Book Sense: May We Recommend

From last week's Book Sense bestseller lists, available at www.booksense.com, here are the recommended titles, which are also Book Sense Picks:

Hardcover

Striver's Row by Kevin Baker (HarperCollins, $26.95, 0060195835). "This riveting novel evokes the color and atmosphere of 1940s Harlem with a cast of characters that includes a young man later to become Malcolm X. As with the best historical novels, Baker beautifully recreates the era, from the seaminess of its dives to the religious and political turmoil of the wartime period. This book transcends the label 'historical fiction'--it is, simply, great literature."--Matthew Lage, Iowa Book, Iowa City, Iowa

She Got Up Off the Couch: And Other Heroic Acts from Mooreland, Indiana by Haven Kimmel (Free Press, $24, 0743284992). "Zippy is back and she's more charming than ever! The quirky Jarvis family of Mooreland, Indiana, is forever changed when Zippy's mom, Delonda, applies for college, buys an ancient VW Beetle, and drives away into her future.
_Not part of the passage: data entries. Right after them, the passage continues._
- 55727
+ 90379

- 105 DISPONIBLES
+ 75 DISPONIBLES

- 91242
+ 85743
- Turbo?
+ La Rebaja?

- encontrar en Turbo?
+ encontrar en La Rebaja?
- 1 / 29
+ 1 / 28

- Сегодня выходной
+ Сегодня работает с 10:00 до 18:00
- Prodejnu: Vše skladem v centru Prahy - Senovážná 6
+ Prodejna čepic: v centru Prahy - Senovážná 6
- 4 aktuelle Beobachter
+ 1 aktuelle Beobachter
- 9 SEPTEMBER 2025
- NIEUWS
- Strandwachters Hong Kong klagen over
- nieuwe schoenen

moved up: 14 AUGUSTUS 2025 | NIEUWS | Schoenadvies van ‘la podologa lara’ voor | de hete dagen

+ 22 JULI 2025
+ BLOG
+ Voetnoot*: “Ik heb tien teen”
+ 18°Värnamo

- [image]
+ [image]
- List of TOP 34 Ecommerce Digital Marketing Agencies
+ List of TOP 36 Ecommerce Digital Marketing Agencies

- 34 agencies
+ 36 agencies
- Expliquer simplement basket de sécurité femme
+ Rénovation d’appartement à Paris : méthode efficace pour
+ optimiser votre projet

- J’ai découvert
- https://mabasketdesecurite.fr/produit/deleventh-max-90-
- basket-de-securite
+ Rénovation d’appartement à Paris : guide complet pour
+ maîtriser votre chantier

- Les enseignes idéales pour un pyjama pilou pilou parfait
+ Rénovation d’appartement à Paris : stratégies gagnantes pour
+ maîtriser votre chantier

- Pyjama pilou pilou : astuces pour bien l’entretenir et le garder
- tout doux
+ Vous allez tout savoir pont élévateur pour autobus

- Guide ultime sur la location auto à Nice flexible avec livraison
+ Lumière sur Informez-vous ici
As poignant as it is funny, this book will delight you."--Molly Beck, Quail Ridge Books, Raleigh, N.C.

Paperback

Washington's Crossing by David Hackett Fischer (Oxford, $17.95, 019518159X). "This is a fascinating account by one of our most respected historians of the Christmas night crossing of the Delaware River. A volume in Oxford University Press' Pivotal Moments in American History series, it won the Pulitzer Prize for history in 2005."--Carole Horne, Harvard Book Store, Cambridge, Mass.

Ages 9 to 12

Noisy Outlaws, Unfriendly Blobs, and Some Other Things That Aren't as Scary, Maybe, Depending on How You Feel About Lost Lands, Stray Cellphones, Creatures From the Sky, Parents Who Disappear in Peru, a Man Named Lars Farf, and One Other Story We Couldn't Quite Finish, So Maybe You Could Help Us Out by the editors of McSweeney's (McSweeney's, $22, 1932416358). "This book is like fruitcake-nutty, stuffed with fruity bits, and with a flavor that has to be tasted to be believed. A collection of stories that you'll never forget (even if you want to), it also features a challenge on the dust jacket for any aspiring writer."--Mara Lynn, Chapter One Book Store, Hamilton, Mont.